The head of Team GB, Andy Hunt, also praised the gold 
medallists, saying they have “written their own chapters in the storied history of British Olympic sport”.

He said Glover and Stanning’s landmark victory was “an accomplishment that will stand the test of time” and Wiggins’s record-breaking Olympic success just 10 days after his Tour de France triumph was “nothing short of extraordinary”.

Among the crowds cheering him on were Chloe Cooper and her mother Lucy, who were lucky enough to see both British gold medal-winning performances.

Chloe, 27, from Mile End, east London, said: “I think we could be the only people to have seen both golds.

“The atmosphere here was brilliant. People were shouting and banging on the crash barriers as Wiggins went past. It’s fun and we’ve had a great day.”

Team GB’s success continued last night when Scottish swimmer Michael Jamieson claimed a silver in the men’s 200m breaststroke final. The 23-year-old, from Glasgow, came in second after Hungarian swimmer Daniel Gyurta, who broke the world record. The Scot’s time was the third fastest time in history.

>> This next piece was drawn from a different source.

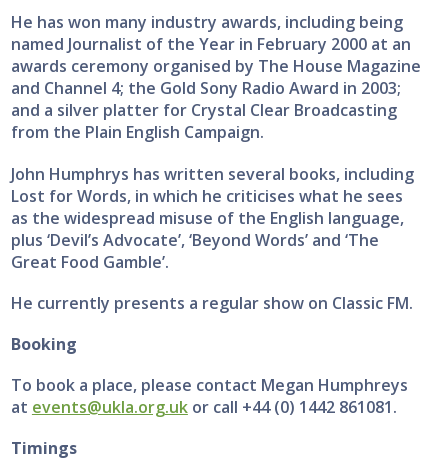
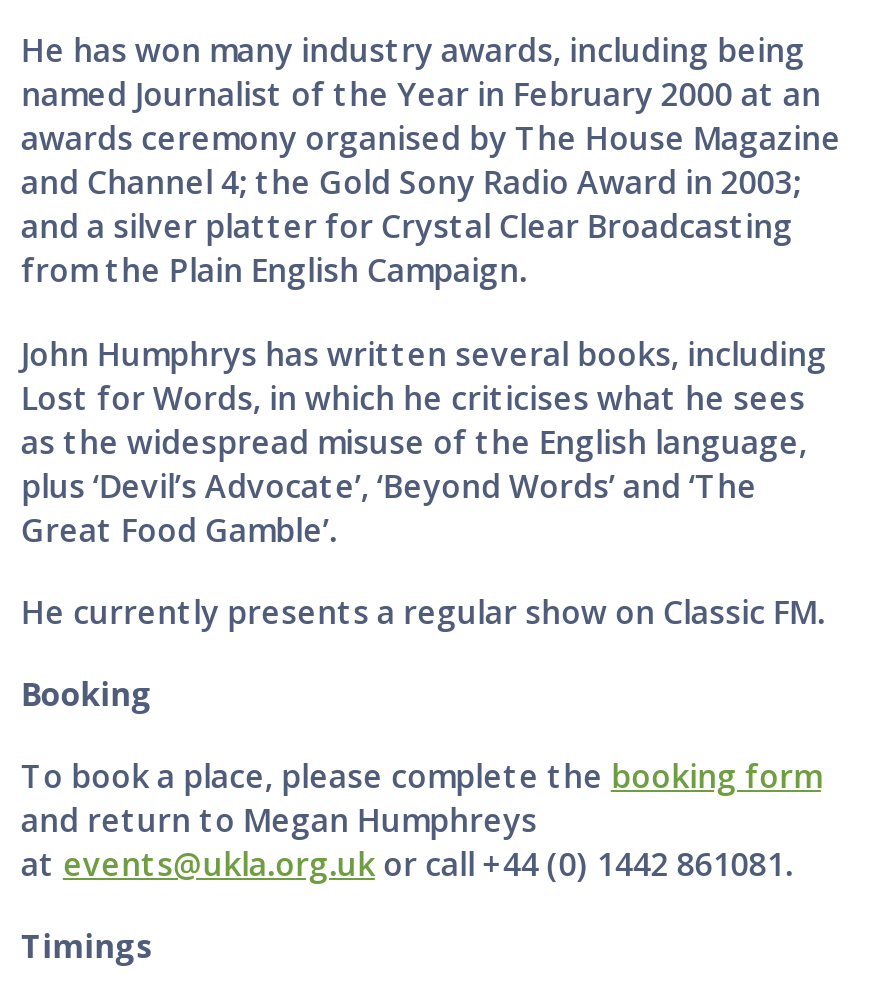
- To book a place, please contact Megan Humphreys
+ To book a place, please complete the booking form
+ and return to Megan Humphreys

Speaking afterwards, Jamieson said: “What an amazing night.

“The crowd was absolutely unbelievable, I can only thank everyone again for all their support.”

Shona Robison, Scotland’s sports minister, said: “Scotland is proud of Michael Jamieson’s fantastic swim tonight, and Heather Stanning’s golden moment this morning has really set the country alight.”

Earlier, Britain’s men’s eight rowers – including York’s Tom Ransley – and cyclist Chris Froome took home bronze medals. The wins puts Team GB 
11th in the medal table with nine – two golds, three silver and four bronze.